DATA FOR PROCESSING.
-------------------------

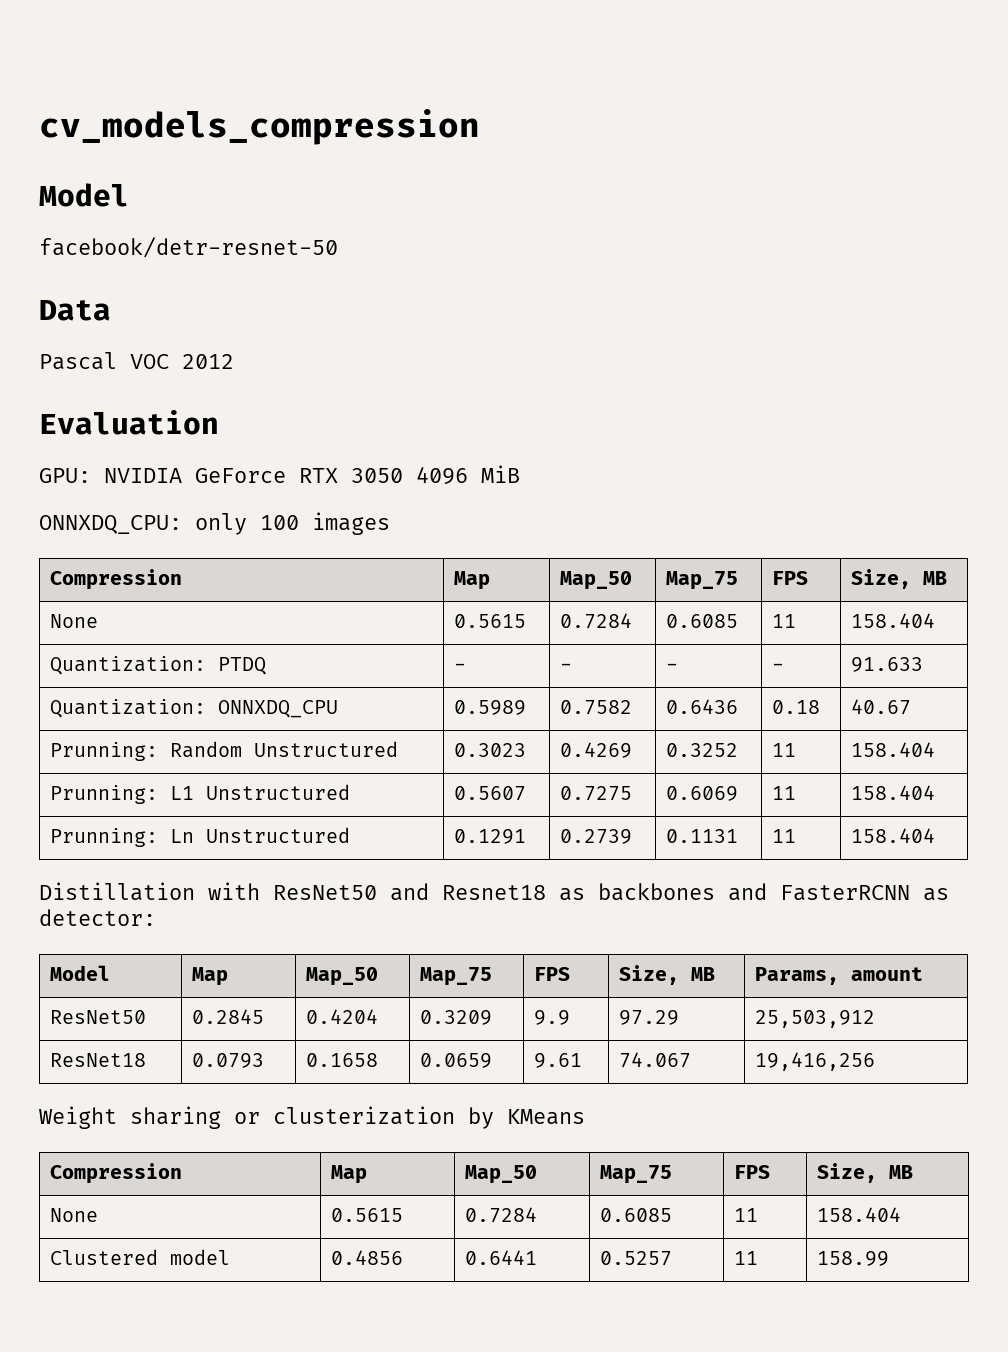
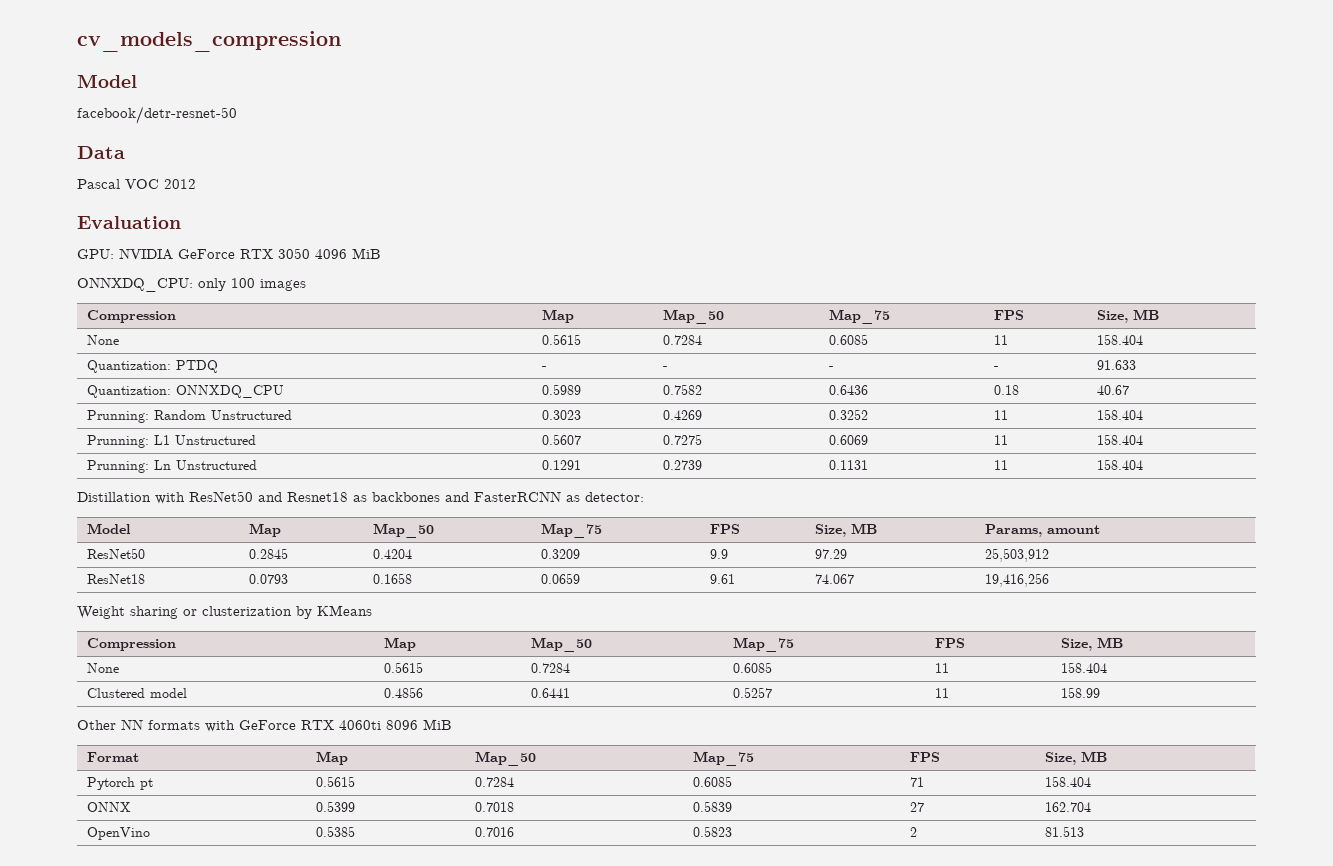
+ Other NN formats with GeForce RTX 4060ti 8096 MiB
+ Format | Map | Map_50 | Map_75 | FPS | Size, MB
+ Pytorch pt | 0.5615 | 0.7284 | 0.6085 | 71 | 158.404
+ ONNX | 0.5399 | 0.7018 | 0.5839 | 27 | 162.704
+ OpenVino | 0.5385 | 0.7016 | 0.5823 | 2 | 81.513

-------------------------

TASK DETAILS. A word-for-word copy of all the records above is required, with the pictures left out.

EXERCISE OUTPUT.
+ Other NN formats with GeForce RTX 4060ti 8096 MiB
+ Format | Map | Map_50 | Map_75 | FPS | Size, MB
+ Pytorch pt | 0.5615 | 0.7284 | 0.6085 | 71 | 158.404
+ ONNX | 0.5399 | 0.7018 | 0.5839 | 27 | 162.704
+ OpenVino | 0.5385 | 0.7016 | 0.5823 | 2 | 81.513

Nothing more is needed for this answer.